Pourquoi il doit sauter?

«Une anomalie», insiste la magistrate. D’abord, parce qu’il va à l’encontre de l’article 40 du code de procédure pénal qui oblige tout fonctionnaire qui relève une infraction à avertir la justice. Et même si la justice a connaissance d’infraction en la matière, elle ne peut pas enquêter. Le seul cas où la justice peut agir de son propre chef, c’est le blanchiment de fraude fiscale (dont est soupçonné Jérôme Cahuzac). Mais dans ce cas là, «elle ne peut pas demander des éléments à Bercy puisqu’aucune plainte n’a été déposée et la justice repart de zéro», relève Virginie Valton. En retour, les autorités judiciaires doivent fournir tous leurs renseignements au fisc. Ubuesque. Et même dans les cas de fraude en bande organisée, théoriquement, Bercy pourrait transiger aussi. «Une aberration», réagit Eric Alt, vice-président d’Anticor, signataire d’une tribune demandant la levée de ce verrou fiscal dans Libération. Pire, relève le co-auteur de l’Esprit de corruption, dans leurs enquêtes, les agents du fisc découvrent des délits qui ne relève pas de la fiscalité et qui devraient être portés à la connaissance de la justice, mais qui passe à la trappe car il y a un arrangement.

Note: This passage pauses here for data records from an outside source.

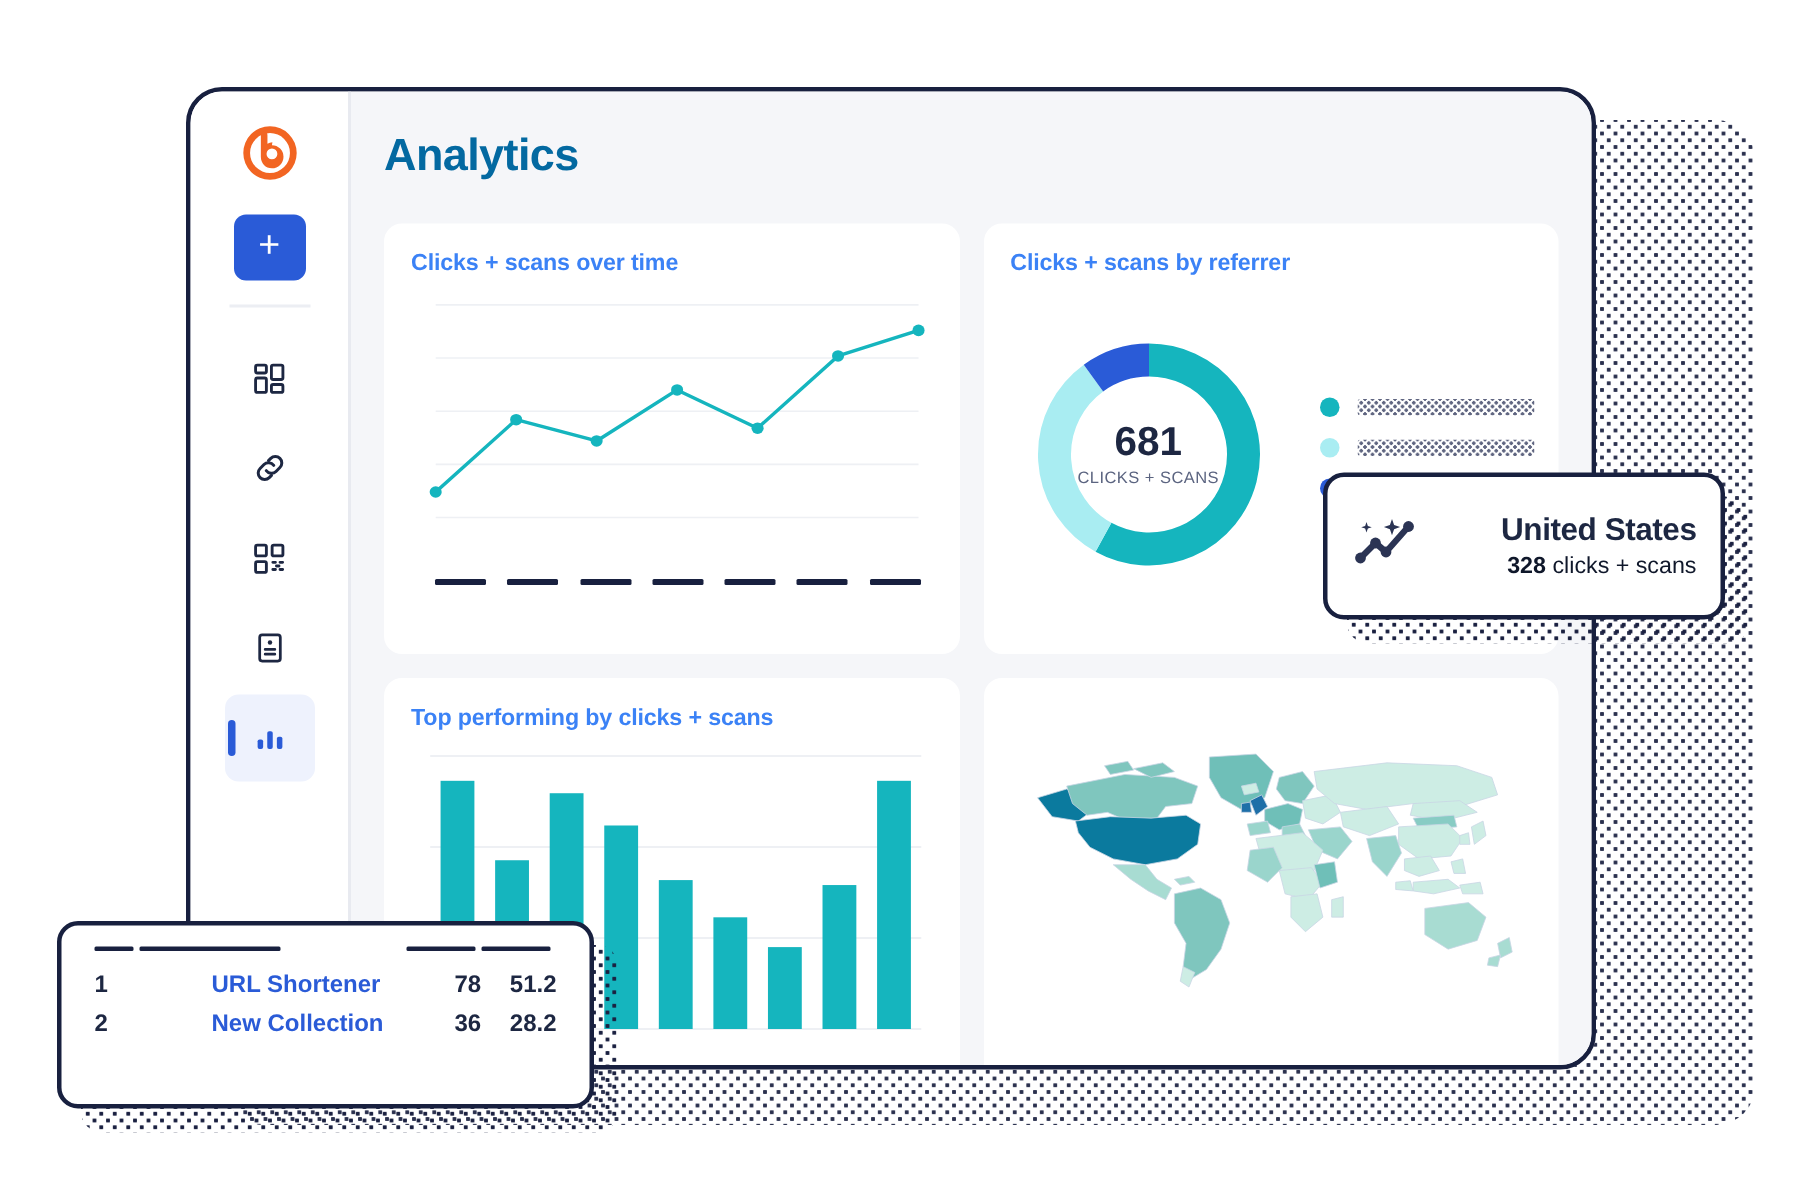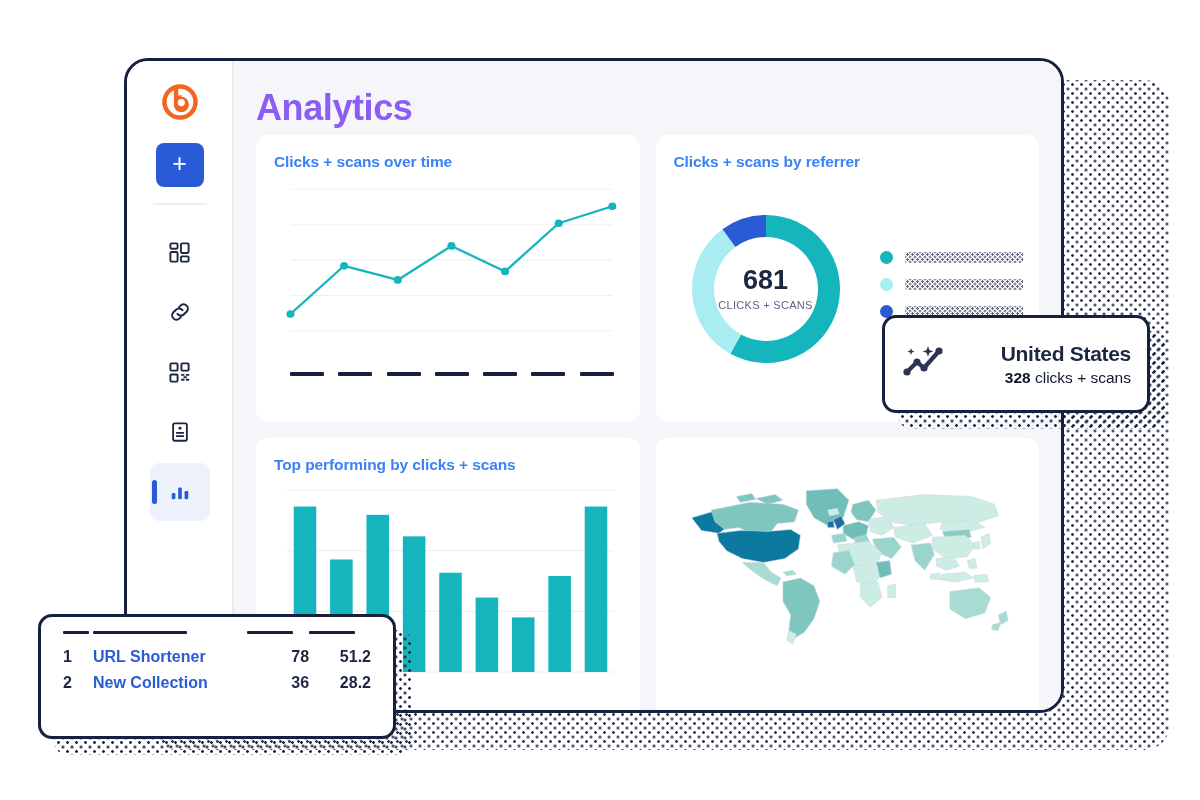--- a/index.html
+++ b/index.html
@@ -96,25 +96,25 @@
   .nav-item svg { display: block; }
 
   
   .content {
     flex: 1;
     background: #f5f6f9;
     padding: 26px 22px 0 22px;
     overflow: hidden;
   }
   .page-title {
-    font-size: 36px;
+    font-size: 30px;
     font-weight: 700;
-    color: #8b5cf6;
+    color: #0369a1;
     letter-spacing: -0.4px;
-    margin-bottom: 6px;
+    margin-bottom: 28px;
   }
   .grid {
     display: grid;
     grid-template-columns: 1fr 1fr;
     gap: 16px;
   }
   .card {
     background: #ffffff;
     border-radius: 12px;
     padding: 18px 18px 12px 18px;
@@ -258,21 +258,21 @@
   .th-redact.w2 { width: 94px; }
   .th-redact.w3 { width: 46px; }
   .th-redact.w4 { width: 46px; }
   table.rank-table td {
     font-size: 16px; font-weight: 700; color: #1d2742;
     padding: 4px 0; white-space: nowrap;
   }
   td.col-rank { width: 30px; }
   td.col-name { }
   td.col-name a {
-    color: #2A5BD7; text-decoration: none; cursor: pointer;
+    color: #2A5BD7; text-decoration: none; cursor: pointer; margin-left: 48px;
   }
   td.col-num { text-align: right; padding-left: 16px; }
 </style>
 </head>
 <body>
 
 <div class="stage">
 
   <div class="dot-shadow"></div>
   <div class="dot-mask"></div>

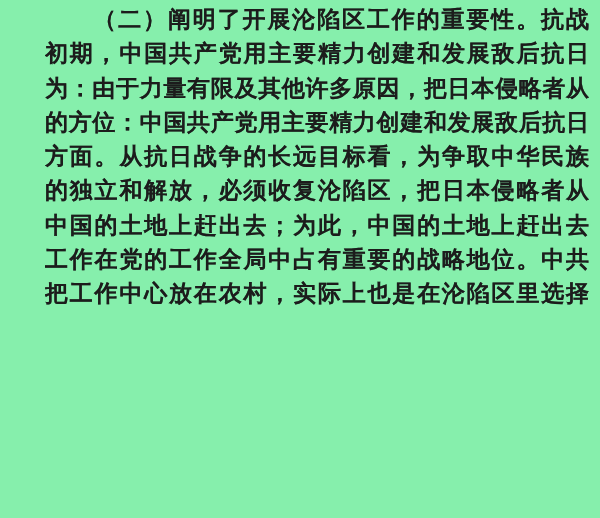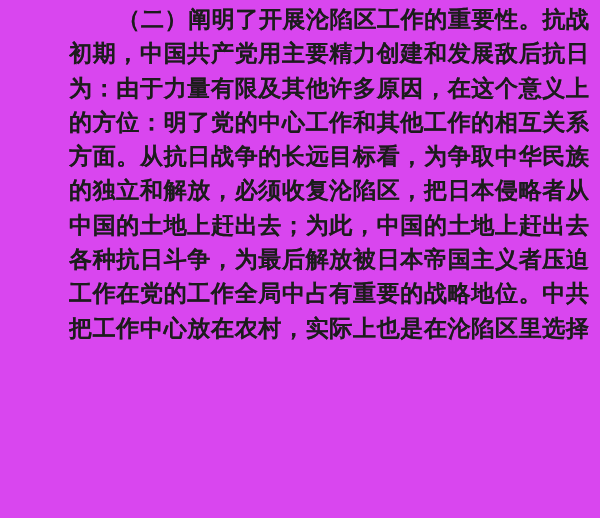--- a/index.html
+++ b/index.html
@@ -5,23 +5,23 @@
   html, body {
     margin: 0;
     padding: 0;
     background: #ffffff;
     font-family: "Liberation Serif", serif;
   }
   .page {
     position: relative;
     width: 600px;
     height: 518px;
-    background: #d946ef;
+    background: #86efac;
     box-sizing: border-box;
-    padding: 3px 11px 0 69px;
+    padding: 3px 11px 0 45px;
     overflow: hidden;
   }
   .text-block {
     font-size: 23px;
     line-height: 34.3px;
     font-weight: bold;
     color: #1c1c1c;
     text-shadow: 0 0 0.6px rgba(25,25,25,0.65);
   }
   .text-line {
@@ -34,22 +34,21 @@
     text-indent: 2.1em;
   }
 </style>
 </head>
 <body>
 
 <div class="page">
   <div class="text-block">
       <div class="text-line first">（二）阐明了开展沦陷区工作的重要性。抗战</div>
       <div class="text-line">初期，中国共产党用主要精力创建和发展敌后抗日</div>
-      <div class="text-line">为：由于力量有限及其他许多原因，在这个意义上</div>
-      <div class="text-line">的方位：明了党的中心工作和其他工作的相互关系</div>
+      <div class="text-line">为：由于力量有限及其他许多原因，把日本侵略者从</div>
+      <div class="text-line">的方位：中国共产党用主要精力创建和发展敌后抗日</div>
       <div class="text-line">方面。从抗日战争的长远目标看，为争取中华民族</div>
       <div class="text-line">的独立和解放，必须收复沦陷区，把日本侵略者从</div>
       <div class="text-line">中国的土地上赶出去；为此，中国的土地上赶出去</div>
-      <div class="text-line">各种抗日斗争，为最后解放被日本帝国主义者压迫</div>
       <div class="text-line">工作在党的工作全局中占有重要的战略地位。中共</div>
       <div class="text-line">把工作中心放在农村，实际上也是在沦陷区里选择</div>
     </div>
 </div>
 
 </body></html>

Et ce «verrou» alimente le «soupçon d’arrangement entre amis ou de potentiels arrangement entre amis». Car 90% des dossiers donnent lieu à des transactions et ces transactions sont réglées absolument «sans regard extérieur», ajoute Eric Alt, ce qui alimente d’autant l’impression de filtrage, de favoritisme, voire d’enterrement de certains cas. De plus, expliquent les signataires de la tribune, cela donne une «justice à deux vitesses», avec les délinquants de droit commun qui sont condamnés et ceux des « nantis et des grandes entreprises» qui peuvent éviter la sanction.

Quels sont les arguments de Bercy?

Alors quels arguments Bercy oppose-t-il à cette demande? D’abord l’efficacité, car en matière de fraude fiscale, et même si c’est un délit, l’objectif essentiel n’est pas de punir mais de recouvrer l’argent dû. «Si on transfère ces affaires à la justrice, on récupèrera moins d’argent. La justice est plus lente, moins efficace», entend dire Eric Alt. Un «argument artificiel», dit-il, car si Bercy dit récupérer entre 16 et 18 milliards d’euros par ans, c’est une somme mis en redressement qui «ne correspond pas au chiffre réellement recouvré». Et l’efficacité est toute relative, souligne-t-il quand l’évasion fiscale est estimée entre 50 à 60 milliards d’euros par an.

Cet argument de l’efficacité n’est pas valable ajoute Virginie Valton, car «la poursuite judiciaire n’empêche pas le recouvrement». Autre raison invoquée à Bercy: la compétence. «Il n’y aurait que les agents fiscaux qui sauraient faire dans ces dossiers techniques. Pourtant, dans les dossiers qu’on traite, on s’en sort très bien», avance Virginie Valton, chiffres à l’appui: 98% des dossiers donnent lieu à des sanctions importantes, dans plus de 50% des cas à des peines d’emprisonnement (12% de sursis) et plus de 10% à des interdictions professionnelles et dans quasi tous les cas à des amendes.

«La fraude fiscale est un délit considéré comme grave, à tel point qu’on a créé une délit en bande organisé, qui coûte extrêmement cher à la collectivité mais c’est un délit privilégié, dont les auteurs peuvent transiger sur le seul fondement de l’opportunité», résume Eric Alt. «Une aberration», répète-t-il.